James R. Powell invented the superconducting maglev concept in the 1960s with a colleague, Gordon Danby, also at Brookhaven National Laboratory, which was subsequently developed into modern maglev trains. Later, Powell co-founded StarTram, Inc. with Dr. George Maise, an aerospace engineer who previously was at Brookhaven National Laboratory from 1974 to 1997 with particular expertise including reentry heating and hypersonic vehicle design.

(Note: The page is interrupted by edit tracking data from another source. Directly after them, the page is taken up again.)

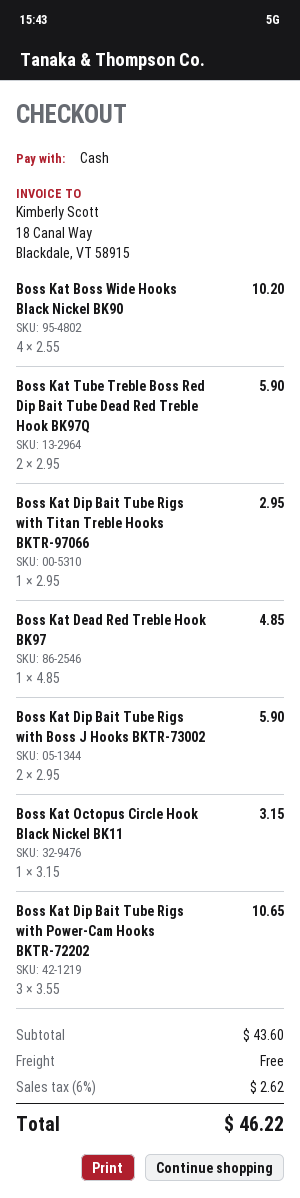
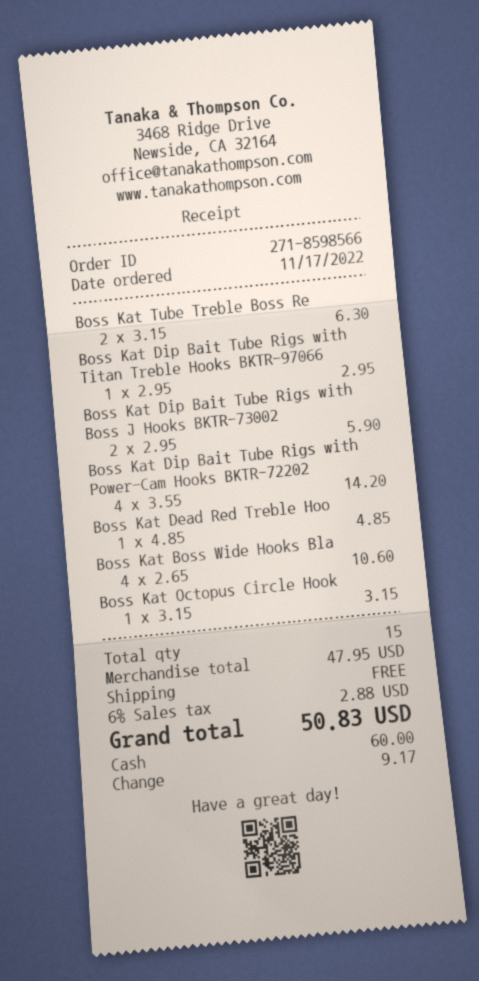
Boss Kat Boss Wide Hooks Black Nickel BK90: 4 x 2.55 = 10.20 -> 4 x 2.65 = 10.60
Boss Kat Tube Treble Boss Red Dip Bait Tube Dead Red Treble Hook BK97Q: 2 x 2.95 = 5.90 -> 2 x 3.15 = 6.30
Boss Kat Dip Bait Tube Rigs with Power-Cam Hooks BKTR-72202: 3 x 3.55 = 10.65 -> 4 x 3.55 = 14.20
subtotal: 43.60 -> 47.95
tax: 6% = 2.62 -> 6% = 2.88
total: 46.22 -> 50.83

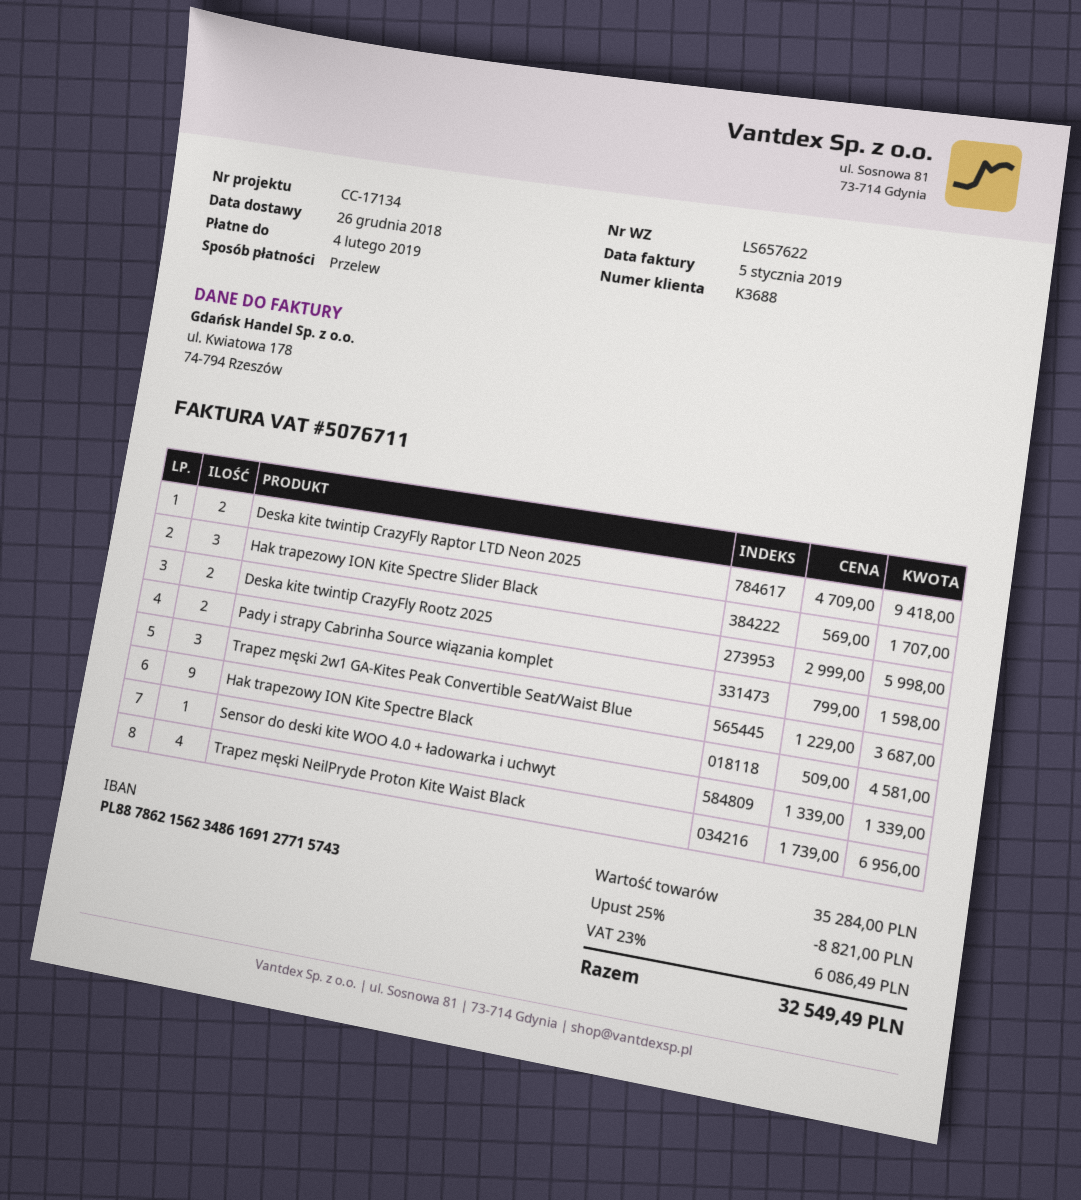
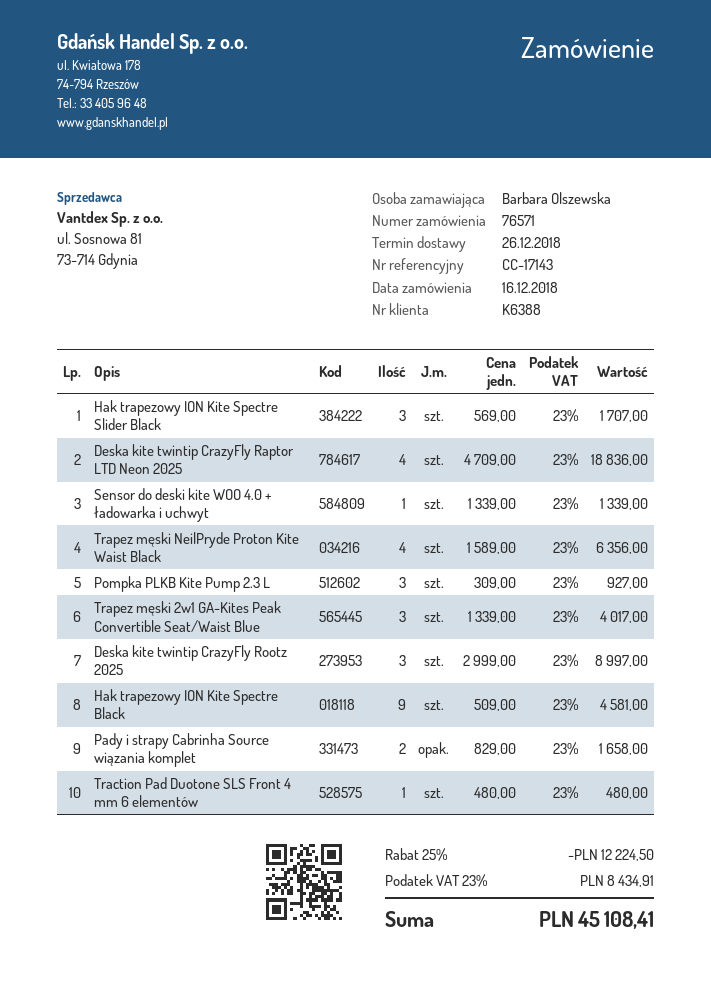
customer number: K3688 -> K6388
reference: CC-17134 -> CC-17143
Deska kite twintip CrazyFly Raptor LTD Neon 2025: 2 x 4709.00 = 9418.00 -> 4 x 4709.00 = 18836.00
Deska kite twintip CrazyFly Rootz 2025: 2 x 2999.00 = 5998.00 -> 3 x 2999.00 = 8997.00
Pady i strapy Cabrinha Source wiązania komplet: 2 x 799.00 = 1598.00 -> 2 x 829.00 = 1658.00
Trapez męski 2w1 GA-Kites Peak Convertible Seat/Waist Blue: 3 x 1229.00 = 3687.00 -> 3 x 1339.00 = 4017.00
Trapez męski NeilPryde Proton Kite Waist Black: 4 x 1739.00 = 6956.00 -> 4 x 1589.00 = 6356.00
Pompka PLKB Kite Pump 2.3 L: none -> 3 x 309.00 = 927.00
Traction Pad Duotone SLS Front 4 mm 6 elementów: none -> 1 x 480.00 = 480.00
discount: 25% = 8821.00 -> 25% = 12224.50
tax: 23% = 6086.49 -> 23% = 8434.91
total: 32549.49 -> 45108.41

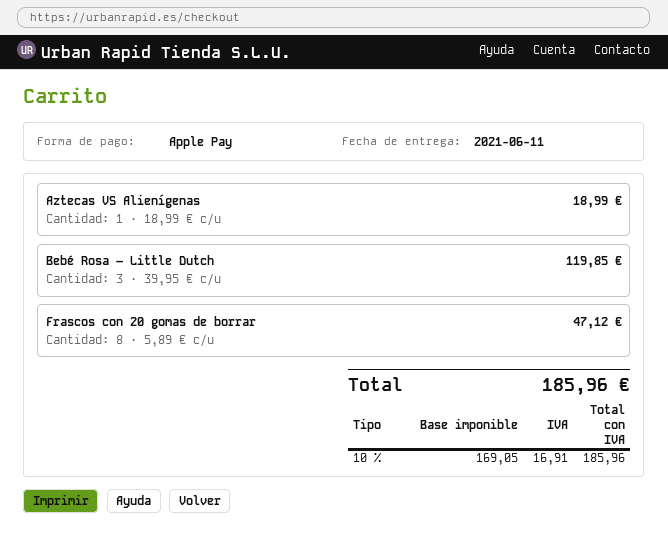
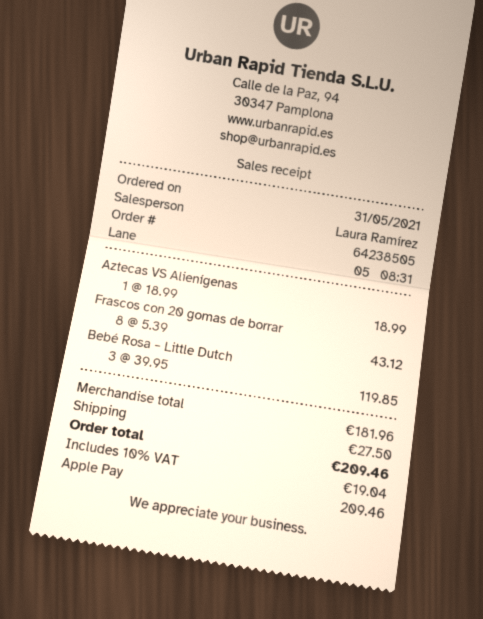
Frascos con 20 gomas de borrar: 8 x 5.89 = 47.12 -> 8 x 5.39 = 43.12
shipping: none -> 27.50
tax: 10% = 16.91 -> 10% = 19.04
total: 185.96 -> 209.46

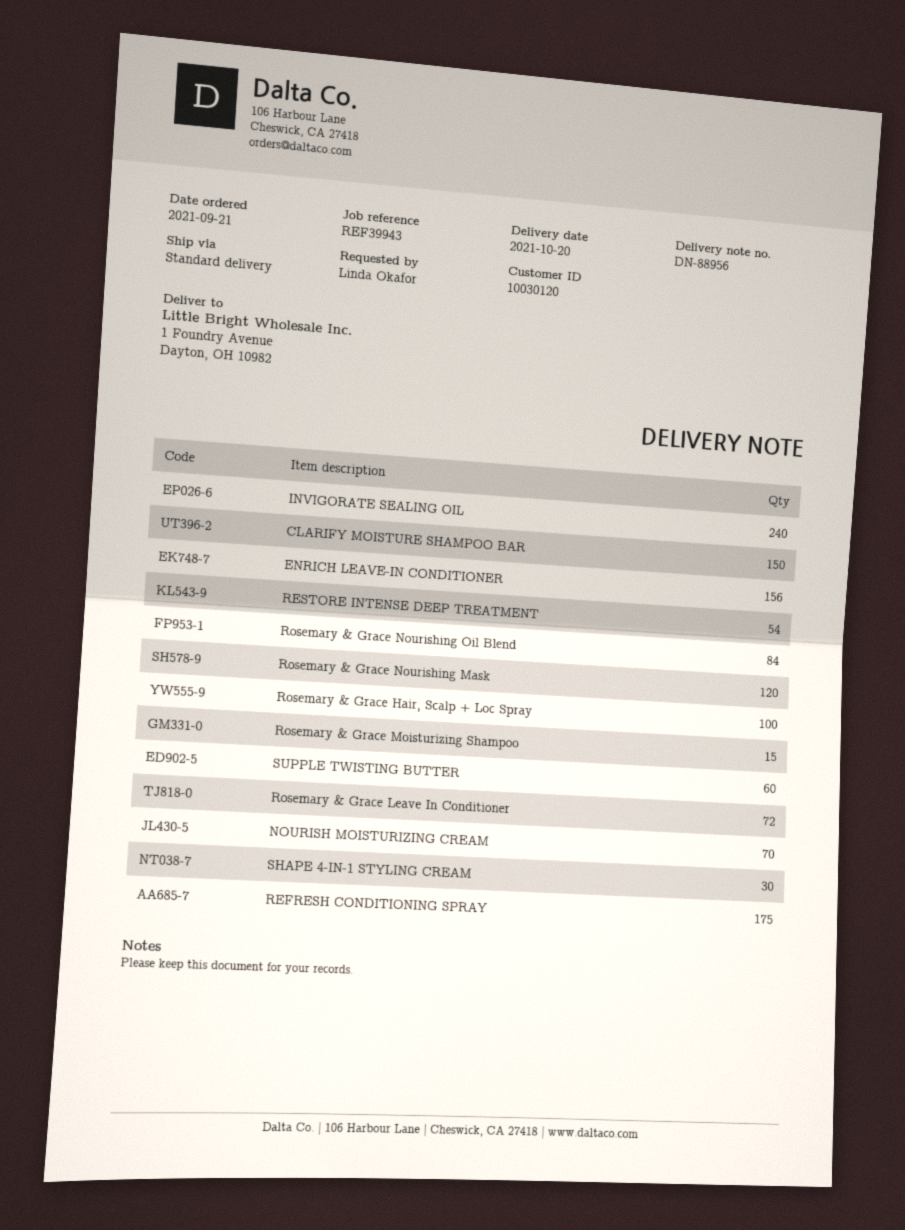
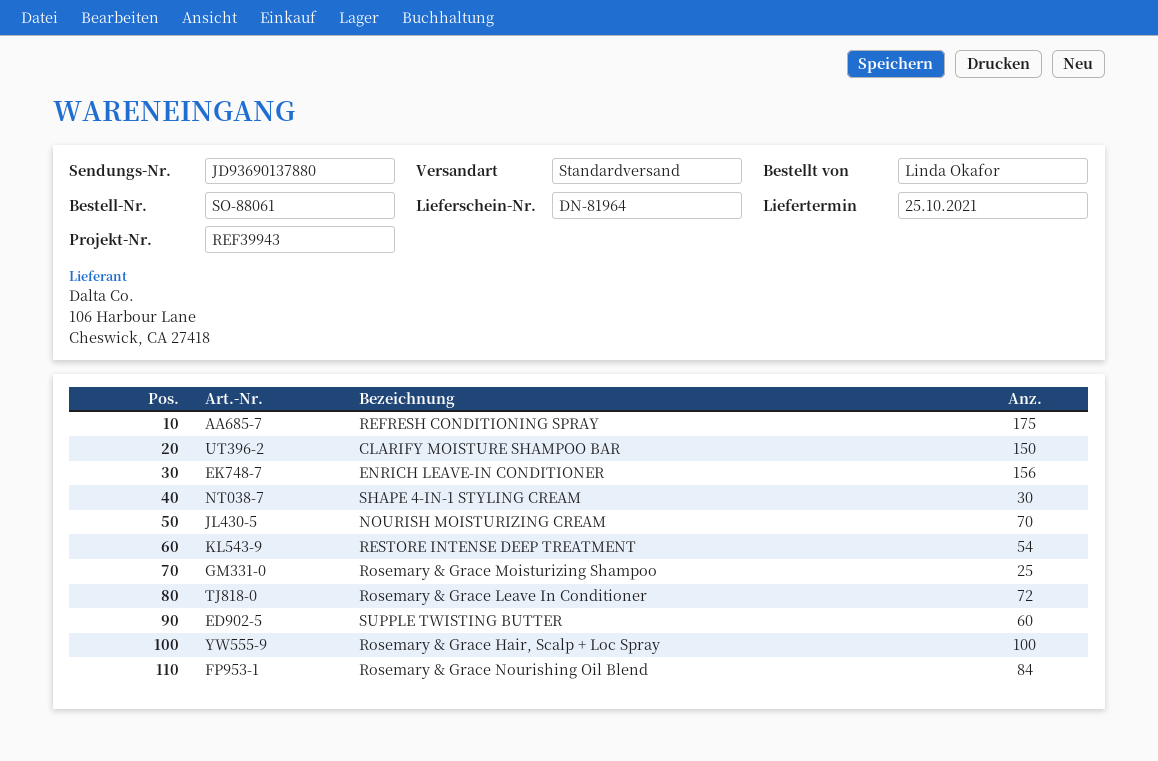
delivery note number: DN-88956 -> DN-81964
delivery date: 2021-10-20 -> 2021-10-25
INVIGORATE SEALING OIL: 240 -> none
Rosemary & Grace Nourishing Mask: 120 -> none
Rosemary & Grace Moisturizing Shampoo: 15 -> 25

A StarTram design was first published in a 2001 paper and patent, making reference to a 1994 paper on MagLifter. Developed by John C. Mankins, who was manager of Advanced Concept Studies at NASA, the MagLifter concept involved maglev launch assist for a few hundred m/s with a short track, 90% projected efficiency. Noting StarTram is essentially MagLifter taken to a much greater extreme, both MagLifter and StarTram were discussed the following year in a concept study performed by ZHA for NASA's Kennedy Space Center, also considered together by Maglev 2000 with Powell and Danby.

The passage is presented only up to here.